An efficient prediction for heavy rain from big weather data using genetic algorithm

In this paper, an approach is proposed which builds an efficient and effective model for heavy rain forecasting in 6 hours based on the past weather data. Since the weather data has a huge amount of information, in order to build efficient and effective heavy rain prediction models, we need to find proper weather attributes, isobaric surfaces and suitable range for experiments.
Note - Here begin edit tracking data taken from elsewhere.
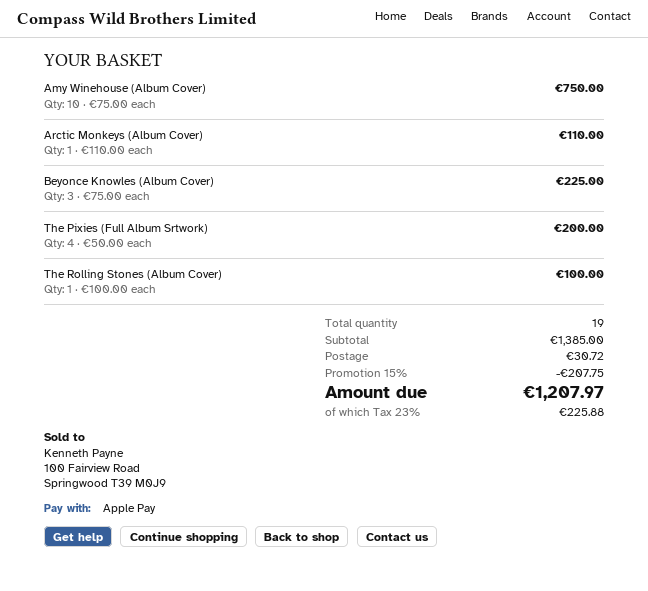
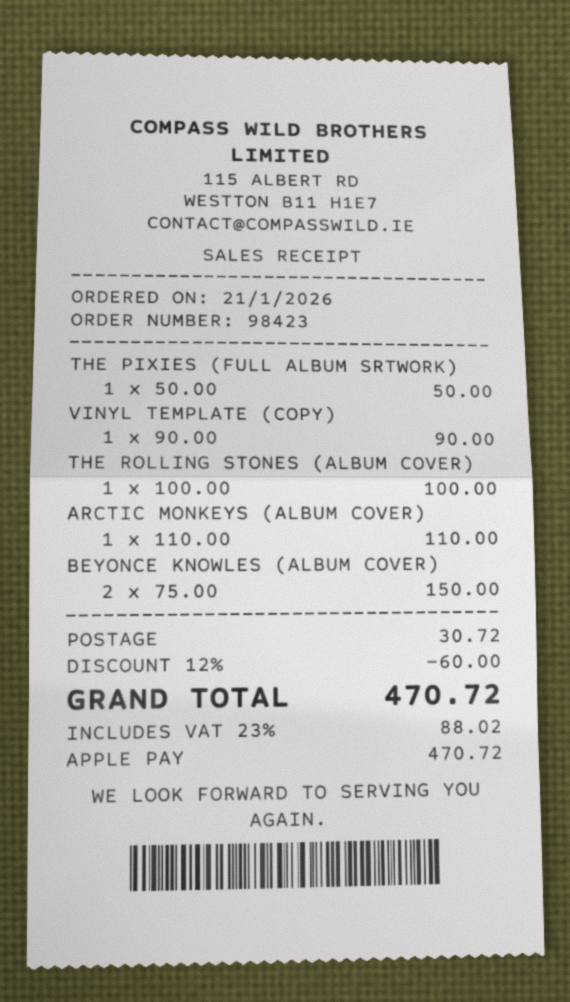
Amy Winehouse (Album Cover): 10 x 75.00 = 750.00 -> none
Beyonce Knowles (Album Cover): 3 x 75.00 = 225.00 -> 2 x 75.00 = 150.00
The Pixies (Full Album Srtwork): 4 x 50.00 = 200.00 -> 1 x 50.00 = 50.00
VINYL TEMPLATE (COPY): none -> 1 x 90.00 = 90.00
discount: 15% = 207.75 -> 12% = 60.00
tax: 23% = 225.88 -> 23% = 88.02
total: 1207.97 -> 470.72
First, we have the candidate weather attributes with expert knowledge and evaluate those attributes using machine learning approach, Support Vector Machine (SVM). After the evaluation, we find out the best resulted 3 pairs of an attribute and an isobaric surface, and combine those to have better performance in prediction. The combination of high performed weather attributes showed better performance than the combined attributes which was recommended by the experts. We next figure out how the range of area affect in prediction. After the experiments, dimensions of the best resulted data were 4,800, which will be used as the inputs to prediction models. Even though we have dramatically reduced the number of dimension compared to the original weather data, it still is not proper for heavy rain forecasting in 6 hours. The running time of the model to produce an output with 4,800 dimensions of input takes about 2 minutes. However, 2 minute is not short enough since every local place may needs to predict heavy rain with their own local heavy rain cases for more accurate weather forecasting. If there are 30 local places, it would take an hour to produce outputs for all local places. An hour is not feasible to predict heavy rain in 6 hours. Therefore, in order to build more efficient models, we apply Genetic Algorithm (GA) to find a much smaller set of inputs without degrading performance. After running GA, 4,800 inputs are reduced 757 inputs and the running time of the model with 757 inputs is 1/8 of the model with 4,800 inputs. Finally, we compare the performance between the proposed GA and the information gain (IG) based feature selection method and prove our proposed GA selected more efficient features to predict heavy rain cases.